Range-based 6-DoF Monte Carlo SLAM with Gradient-guided Particle Filter on GPU
Takumi Nakao, Kenji Koide, Aoki Takanose, Shuji Oishi, Masashi Yokozuka, Hisashi Date
TL;DR
This work tackles robust 3D SLAM under high ambiguity where Gaussian parametric methods fail and memory becomes prohibitive for dense maps. It introduces a gradient-guided particle update within a 6-DoF Monte Carlo SLAM framework and a compact keyframe map that shares data across 100k particles, enabling real-time operation on GPUs. Key contributions include (i) gradient-driven per-particle updates to move toward the likelihood mode, (ii) a shared keyframe-based map to reduce memory, and (iii) a loop-closure-based correction of past keyframes to maintain trajectory consistency. Experimental results in forest-like and multi-floor elevator scenarios demonstrate extreme ambiguity handling and real-time performance.
Abstract
This paper presents range-based 6-DoF Monte Carlo SLAM with a gradient-guided particle update strategy. While non-parametric state estimation methods, such as particle filters, are robust in situations with high ambiguity, they are known to be unsuitable for high-dimensional problems due to the curse of dimensionality. To address this issue, we propose a particle update strategy that improves the sampling efficiency by using the gradient information of the likelihood function to guide particles toward its mode. Additionally, we introduce a keyframe-based map representation that represents the global map as a set of past frames (i.e., keyframes) to mitigate memory consumption. The keyframe poses for each particle are corrected using a simple loop closure method to maintain trajectory consistency.

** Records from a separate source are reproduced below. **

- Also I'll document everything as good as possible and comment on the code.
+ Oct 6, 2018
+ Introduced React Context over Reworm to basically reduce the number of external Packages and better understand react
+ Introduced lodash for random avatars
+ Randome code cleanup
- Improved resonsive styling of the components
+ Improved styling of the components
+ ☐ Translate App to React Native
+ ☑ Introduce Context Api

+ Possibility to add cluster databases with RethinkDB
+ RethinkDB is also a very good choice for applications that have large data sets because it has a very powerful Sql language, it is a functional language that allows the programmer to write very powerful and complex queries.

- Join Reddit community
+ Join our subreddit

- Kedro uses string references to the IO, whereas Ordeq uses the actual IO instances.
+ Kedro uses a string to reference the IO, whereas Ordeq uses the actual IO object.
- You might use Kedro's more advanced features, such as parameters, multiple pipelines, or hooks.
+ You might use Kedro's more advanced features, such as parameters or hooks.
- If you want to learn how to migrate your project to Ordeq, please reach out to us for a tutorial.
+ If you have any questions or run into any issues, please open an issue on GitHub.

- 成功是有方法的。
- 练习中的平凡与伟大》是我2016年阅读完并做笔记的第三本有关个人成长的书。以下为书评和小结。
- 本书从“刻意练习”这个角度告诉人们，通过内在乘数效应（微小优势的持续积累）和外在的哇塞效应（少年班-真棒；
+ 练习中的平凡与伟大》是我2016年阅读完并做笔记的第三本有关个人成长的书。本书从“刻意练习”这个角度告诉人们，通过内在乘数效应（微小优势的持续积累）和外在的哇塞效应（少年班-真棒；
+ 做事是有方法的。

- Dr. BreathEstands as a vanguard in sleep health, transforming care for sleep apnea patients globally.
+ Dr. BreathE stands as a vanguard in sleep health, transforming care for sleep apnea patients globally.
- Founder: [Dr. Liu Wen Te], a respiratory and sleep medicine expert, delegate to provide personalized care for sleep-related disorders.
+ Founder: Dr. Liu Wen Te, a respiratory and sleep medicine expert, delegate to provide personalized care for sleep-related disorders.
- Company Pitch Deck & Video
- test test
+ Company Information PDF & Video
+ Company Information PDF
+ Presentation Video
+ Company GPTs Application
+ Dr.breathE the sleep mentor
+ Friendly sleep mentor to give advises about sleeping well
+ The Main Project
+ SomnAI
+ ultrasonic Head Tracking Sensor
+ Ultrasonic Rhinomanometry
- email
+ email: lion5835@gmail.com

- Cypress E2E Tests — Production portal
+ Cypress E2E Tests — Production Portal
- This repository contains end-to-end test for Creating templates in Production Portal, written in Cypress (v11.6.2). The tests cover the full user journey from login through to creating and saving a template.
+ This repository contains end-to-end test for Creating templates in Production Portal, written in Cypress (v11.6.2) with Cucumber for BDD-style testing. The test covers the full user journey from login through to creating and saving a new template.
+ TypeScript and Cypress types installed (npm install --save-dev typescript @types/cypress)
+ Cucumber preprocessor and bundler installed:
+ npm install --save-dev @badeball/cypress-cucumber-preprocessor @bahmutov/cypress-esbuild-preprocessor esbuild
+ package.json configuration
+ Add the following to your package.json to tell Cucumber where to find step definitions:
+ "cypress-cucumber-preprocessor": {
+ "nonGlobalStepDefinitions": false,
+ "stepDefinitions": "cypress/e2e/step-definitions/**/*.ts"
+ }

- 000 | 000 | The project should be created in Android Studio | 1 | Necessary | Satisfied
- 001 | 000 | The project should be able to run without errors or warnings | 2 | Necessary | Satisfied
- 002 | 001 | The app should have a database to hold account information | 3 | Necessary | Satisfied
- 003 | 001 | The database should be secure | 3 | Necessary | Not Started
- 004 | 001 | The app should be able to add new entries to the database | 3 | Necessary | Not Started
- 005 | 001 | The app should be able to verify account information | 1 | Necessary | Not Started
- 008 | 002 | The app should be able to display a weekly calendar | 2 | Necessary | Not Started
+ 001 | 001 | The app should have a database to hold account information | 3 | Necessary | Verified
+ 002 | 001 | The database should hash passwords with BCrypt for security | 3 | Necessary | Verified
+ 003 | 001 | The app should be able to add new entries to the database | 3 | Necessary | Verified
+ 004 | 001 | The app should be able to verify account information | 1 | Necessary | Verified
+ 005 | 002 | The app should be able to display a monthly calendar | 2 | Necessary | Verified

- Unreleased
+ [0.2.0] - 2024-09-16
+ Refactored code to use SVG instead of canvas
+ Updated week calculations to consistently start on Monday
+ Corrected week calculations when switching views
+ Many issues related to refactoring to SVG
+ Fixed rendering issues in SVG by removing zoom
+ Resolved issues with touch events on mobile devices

The combination of gradient information and keyframe-based map representation significantly enhances sampling efficiency and reduces memory usage compared to traditional RBPF approaches. To process a large number of particles (e.g., 100,000 particles) in real-time, the proposed framework is designed to fully exploit GPU parallel processing. Experimental results demonstrate that the proposed method exhibits extreme robustness to state ambiguity and can even deal with kidnapping situations, such as when the sensor moves to different floors via an elevator, with minimal heuristics.